Monday, April 18

I admit: I'm a gatherer

I love gathering links, but I'm bad at sorting them. Nevertheless I try to be good at my delicious account and annotate properly. But sometimes - like now - it's just too hard not to blog about stuff (although there's a book waiting for a review and lots of other *important* stuff, that I should do). Ok, I'll stop ranting, here's what I wanted to say: Lots of interesting (note to self: must find another word for that!) conversations are going on: here Marco Kalz compares blogging to an ongoing conference:
Durch das Lesen von Weblogs bindet man sich selbst in eine Expertengemeinschaft ein, in der neue Themen mit einer Geschwindigkeit diskutiert, analysiert und auch wieder verworfen werden, die wahrscheinlich mit einer ständigen Konferenz vergleichbar ist.
Also, he says he thinks it's important to find a space for reflection with no Bloglines, Furl, ICQ or Skype:
Ich bin überzeugt davon, dass man jedoch nur produktiv eine wissenschaftliche Arbeit schreben kann, wenn man sich zumindest für eine Zeit mit seinem Material in ein "stilles Kämmerlein" zurückzieht. Kein Bloglines, kein Furl und am besten auch kein ICQ, Skype oder sonstige Kommunikationsanlässe.
sth, that reminds me of my earlier post about time management and research.

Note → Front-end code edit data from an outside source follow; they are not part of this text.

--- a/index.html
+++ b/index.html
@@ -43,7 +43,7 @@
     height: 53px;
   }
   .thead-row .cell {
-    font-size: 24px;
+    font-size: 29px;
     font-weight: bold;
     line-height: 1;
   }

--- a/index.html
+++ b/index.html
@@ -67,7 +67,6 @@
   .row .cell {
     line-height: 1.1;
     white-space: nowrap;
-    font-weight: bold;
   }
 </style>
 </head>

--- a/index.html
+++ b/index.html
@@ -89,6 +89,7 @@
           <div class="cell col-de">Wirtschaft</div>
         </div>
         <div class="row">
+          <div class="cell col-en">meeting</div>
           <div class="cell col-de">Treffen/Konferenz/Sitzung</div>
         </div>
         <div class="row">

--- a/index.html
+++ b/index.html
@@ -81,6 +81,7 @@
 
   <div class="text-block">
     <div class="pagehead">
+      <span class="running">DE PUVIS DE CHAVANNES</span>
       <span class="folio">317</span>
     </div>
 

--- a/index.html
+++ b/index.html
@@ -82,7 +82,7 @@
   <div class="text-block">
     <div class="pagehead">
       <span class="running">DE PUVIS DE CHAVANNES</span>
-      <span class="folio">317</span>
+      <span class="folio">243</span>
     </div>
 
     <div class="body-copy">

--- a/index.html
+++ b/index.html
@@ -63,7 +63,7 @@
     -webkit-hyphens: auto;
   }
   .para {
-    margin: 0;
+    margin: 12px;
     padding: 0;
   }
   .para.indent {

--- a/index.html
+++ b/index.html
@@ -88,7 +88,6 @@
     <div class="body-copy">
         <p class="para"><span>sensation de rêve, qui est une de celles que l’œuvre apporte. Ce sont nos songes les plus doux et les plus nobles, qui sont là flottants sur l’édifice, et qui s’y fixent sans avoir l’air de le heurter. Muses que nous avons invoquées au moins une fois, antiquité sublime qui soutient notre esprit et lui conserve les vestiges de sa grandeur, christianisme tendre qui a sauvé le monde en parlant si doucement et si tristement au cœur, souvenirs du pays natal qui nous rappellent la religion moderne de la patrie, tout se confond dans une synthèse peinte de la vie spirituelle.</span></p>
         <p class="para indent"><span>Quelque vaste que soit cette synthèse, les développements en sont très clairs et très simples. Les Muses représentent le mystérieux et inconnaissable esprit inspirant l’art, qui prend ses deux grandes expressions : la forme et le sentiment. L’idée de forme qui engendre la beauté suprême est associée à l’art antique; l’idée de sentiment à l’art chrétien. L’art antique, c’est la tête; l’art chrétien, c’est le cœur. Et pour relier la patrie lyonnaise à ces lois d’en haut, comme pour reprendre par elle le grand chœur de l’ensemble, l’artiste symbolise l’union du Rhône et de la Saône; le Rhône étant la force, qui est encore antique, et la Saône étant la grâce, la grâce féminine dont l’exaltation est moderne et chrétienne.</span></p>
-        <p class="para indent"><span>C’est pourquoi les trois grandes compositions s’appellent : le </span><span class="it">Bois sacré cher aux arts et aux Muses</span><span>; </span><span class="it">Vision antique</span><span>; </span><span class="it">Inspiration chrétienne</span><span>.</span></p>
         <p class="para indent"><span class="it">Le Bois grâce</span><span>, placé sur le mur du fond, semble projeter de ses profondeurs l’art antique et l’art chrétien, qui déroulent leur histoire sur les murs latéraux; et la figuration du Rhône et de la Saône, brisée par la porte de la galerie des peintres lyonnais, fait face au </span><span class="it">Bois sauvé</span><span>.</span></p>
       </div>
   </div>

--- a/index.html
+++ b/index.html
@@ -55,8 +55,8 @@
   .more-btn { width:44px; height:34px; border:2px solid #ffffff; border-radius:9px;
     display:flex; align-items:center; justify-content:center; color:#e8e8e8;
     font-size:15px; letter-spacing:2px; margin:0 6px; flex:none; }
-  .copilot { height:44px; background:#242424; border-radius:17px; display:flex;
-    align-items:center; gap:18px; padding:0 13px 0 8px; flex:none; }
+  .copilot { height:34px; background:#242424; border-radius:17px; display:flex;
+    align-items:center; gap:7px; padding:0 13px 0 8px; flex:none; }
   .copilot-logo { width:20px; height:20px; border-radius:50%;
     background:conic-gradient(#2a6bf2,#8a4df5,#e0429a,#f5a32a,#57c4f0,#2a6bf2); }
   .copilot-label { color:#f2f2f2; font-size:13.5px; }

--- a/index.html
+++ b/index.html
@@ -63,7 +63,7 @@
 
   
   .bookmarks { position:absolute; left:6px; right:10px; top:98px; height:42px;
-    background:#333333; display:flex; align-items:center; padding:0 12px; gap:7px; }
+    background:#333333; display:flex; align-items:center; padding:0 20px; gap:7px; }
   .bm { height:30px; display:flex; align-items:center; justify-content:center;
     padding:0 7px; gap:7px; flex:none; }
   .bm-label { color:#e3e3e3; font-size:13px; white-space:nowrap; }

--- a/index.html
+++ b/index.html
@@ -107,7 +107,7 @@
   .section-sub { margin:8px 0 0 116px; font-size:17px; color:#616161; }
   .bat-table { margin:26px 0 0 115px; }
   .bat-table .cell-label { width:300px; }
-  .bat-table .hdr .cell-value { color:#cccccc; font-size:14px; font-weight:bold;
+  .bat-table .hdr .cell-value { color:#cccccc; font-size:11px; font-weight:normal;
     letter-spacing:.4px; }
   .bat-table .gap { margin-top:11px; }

Then there's a discussion on the AOIR-List about information overflow. Leslie Regan Shade wrote a review of the book: "No Time: Stress and the Crisis of Modern Life"

So, for many of us, Menzies's latest book will be an urgent wake-up call to slow down, reflect on our family and work priorities, and talk among ourselves. It's often not until the infrastructure -- whether physical or emotional -- breaks down that we engage in inner contemplation and a renewal of community connections.
I think it's a topic that affects most bloggers I read, and sure does apply to myself too. I wonder if stopping to blog/skype/icq/etc. for a day a week, like mentioned in Jeff Youngs "When to Log Off"would solve that or change anything.